Pnueli and Rosner’s model of interface communication is not the only choice. Other models for asynchrony could, for instance, be based on CCS/CSP-style rendezvous communication at the interface, or permit shared read-write variables with atomic lock/unlock actions. Petri net game models have also been suggested for distributed synthesis [16]. An orthogonal direction is to weaken the adversarial power of the environment through a probabilistic model which can be used to constrain unlikely, highly adversarial input patterns to have probability 0, thus turning the synthesis problem into one where programs satisfy their specifications with high probability. (The synthesis of multiple processes is known to be undecidable in most cases [17, 33].)

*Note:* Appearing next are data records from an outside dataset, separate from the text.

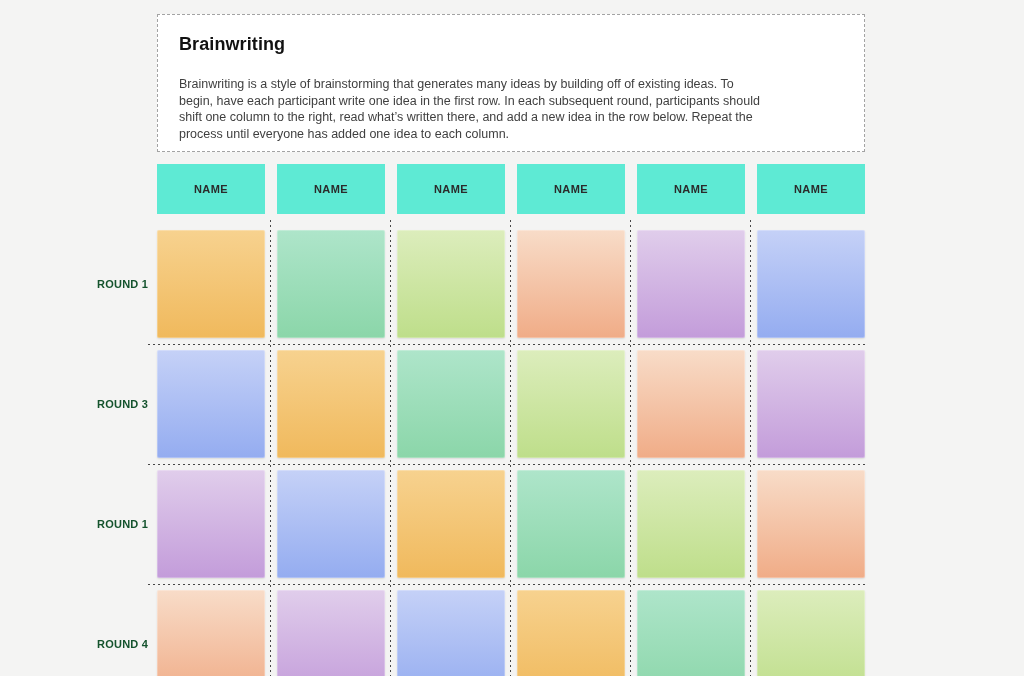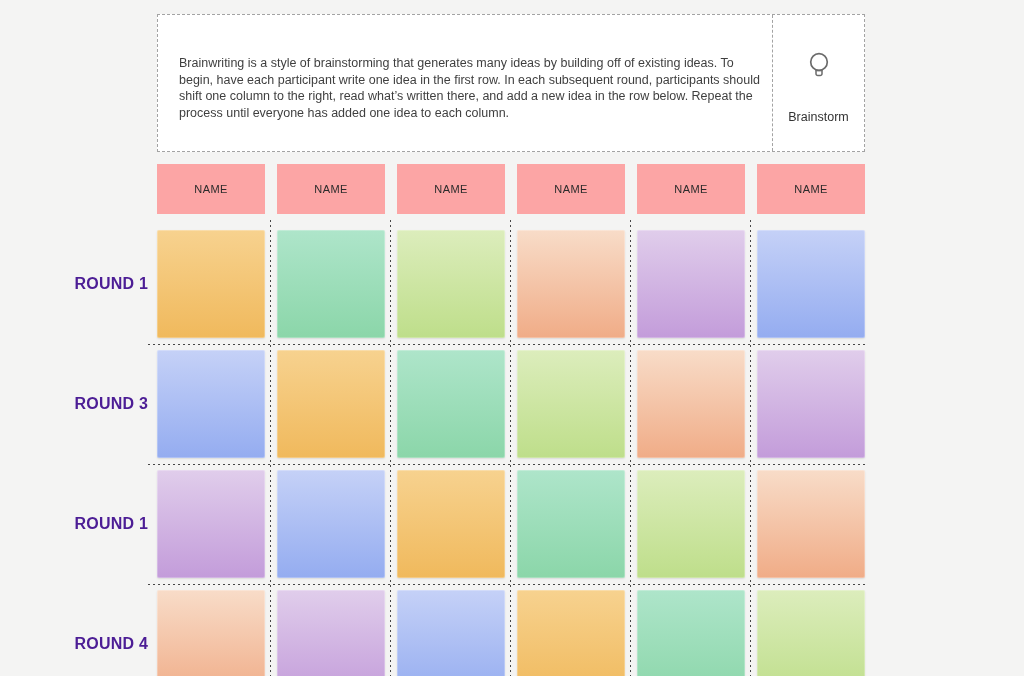--- a/index.html
+++ b/index.html
@@ -59,6 +59,7 @@
 
   <section class="header-box">
     <div class="header-main">
+      <h1>Brainwriting</h1>
       <p>Brainwriting is a style of brainstorming that generates many ideas by building off of existing ideas. To begin, have each participant write one idea in the first row. In each subsequent round, participants should shift one column to the right, read what’s written there, and add a new idea in the row below. Repeat the process until everyone has added one idea to each column.</p>
     </div>
     <div class="header-side">

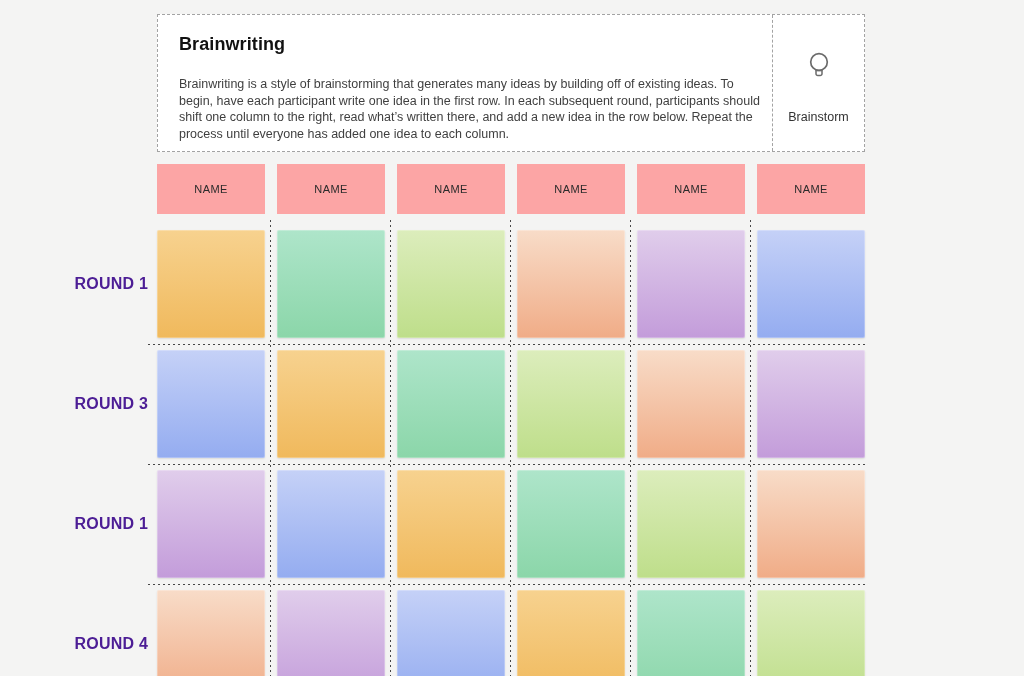--- a/index.html
+++ b/index.html
@@ -62,15 +62,6 @@
       <h1>Brainwriting</h1>
       <p>Brainwriting is a style of brainstorming that generates many ideas by building off of existing ideas. To begin, have each participant write one idea in the first row. In each subsequent round, participants should shift one column to the right, read what’s written there, and add a new idea in the row below. Repeat the process until everyone has added one idea to each column.</p>
     </div>
-    <div class="header-side">
-      <span class="bulb">
-        <svg width="24" height="32" viewBox="0 0 24 32">
-          <circle cx="12" cy="11" r="8.3" fill="none" stroke="#6b6b6b" stroke-width="1.7"></circle>
-          <path d="M9 19.6 h6 v3.2 a1.8 1.8 0 0 1 -1.8 1.8 h-2.4 a1.8 1.8 0 0 1 -1.8 -1.8 z" fill="none" stroke="#6b6b6b" stroke-width="1.5"></path>
-        </svg>
-      </span>
-      <span class="side-label">Brainstorm</span>
-    </div>
   </section>
 
   <div id="name-row">

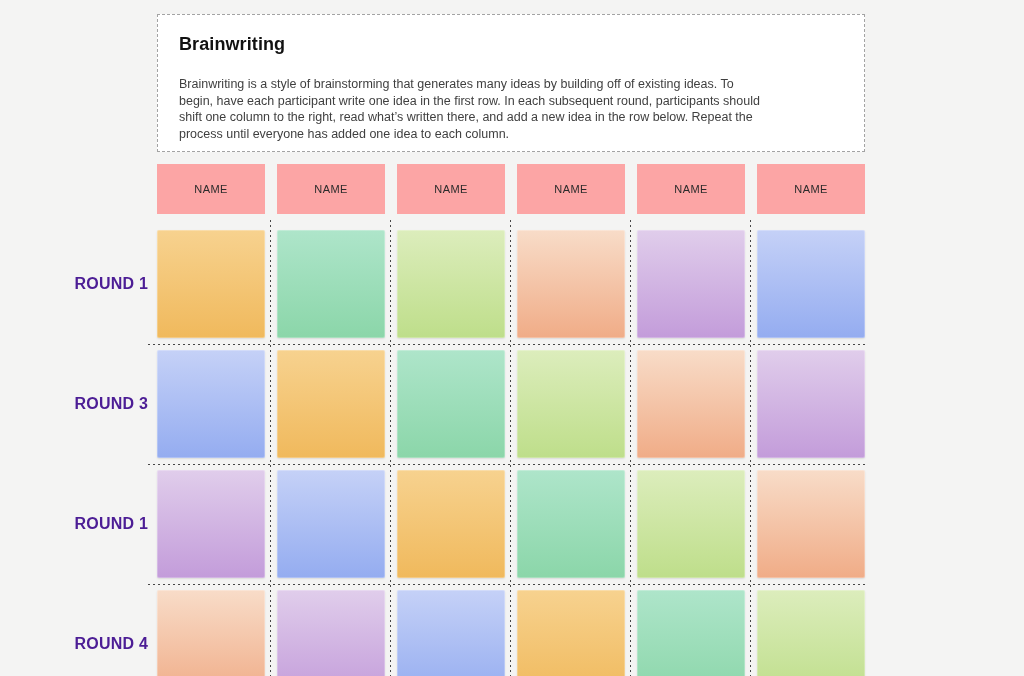--- a/index.html
+++ b/index.html
@@ -24,9 +24,9 @@
 
   
   .name-box {
-    position:absolute; top:164px; width:108px; height:50px; background:#fca5a5;
+    position:absolute; top:164px; width:108px; height:50px; background:#5eead4;
     display:flex; align-items:center; justify-content:center;
-    font-size:11px; font-weight:400; letter-spacing:0.4px; color:#2b2b2b;
+    font-size:11px; font-weight:700; letter-spacing:0.4px; color:#2b2b2b;
   }
 
   

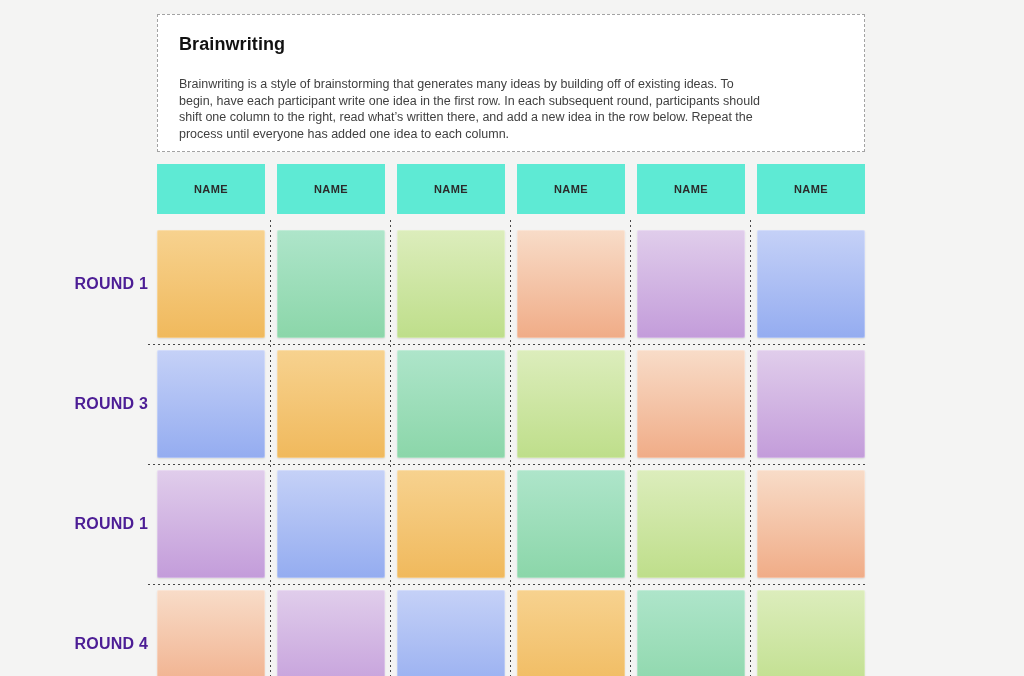--- a/index.html
+++ b/index.html
@@ -49,7 +49,7 @@
   .round-label {
     position:absolute; left:48px; width:100px; height:108px;
     display:flex; align-items:center; justify-content:flex-end;
-    font-size:16px; font-weight:700; color:#4c1d95; letter-spacing:0.2px;
+    font-size:11px; font-weight:700; color:#14532d; letter-spacing:0.2px;
   }
 </style>
 </head>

In the broader context of fully automatic program synthesis, there are various approaches to the synthesis of single-threaded, terminating programs from formal pre- and post-condition specifications and from examples, using type information and other techniques to prune the search space. (We will not attempt to survey this large field, some examples are [14, 19, 36].) An intriguing question is to investigate how the techniques developed in these distinct lines of work can be fruitfully combined to aid the development of asynchronous, reactive software.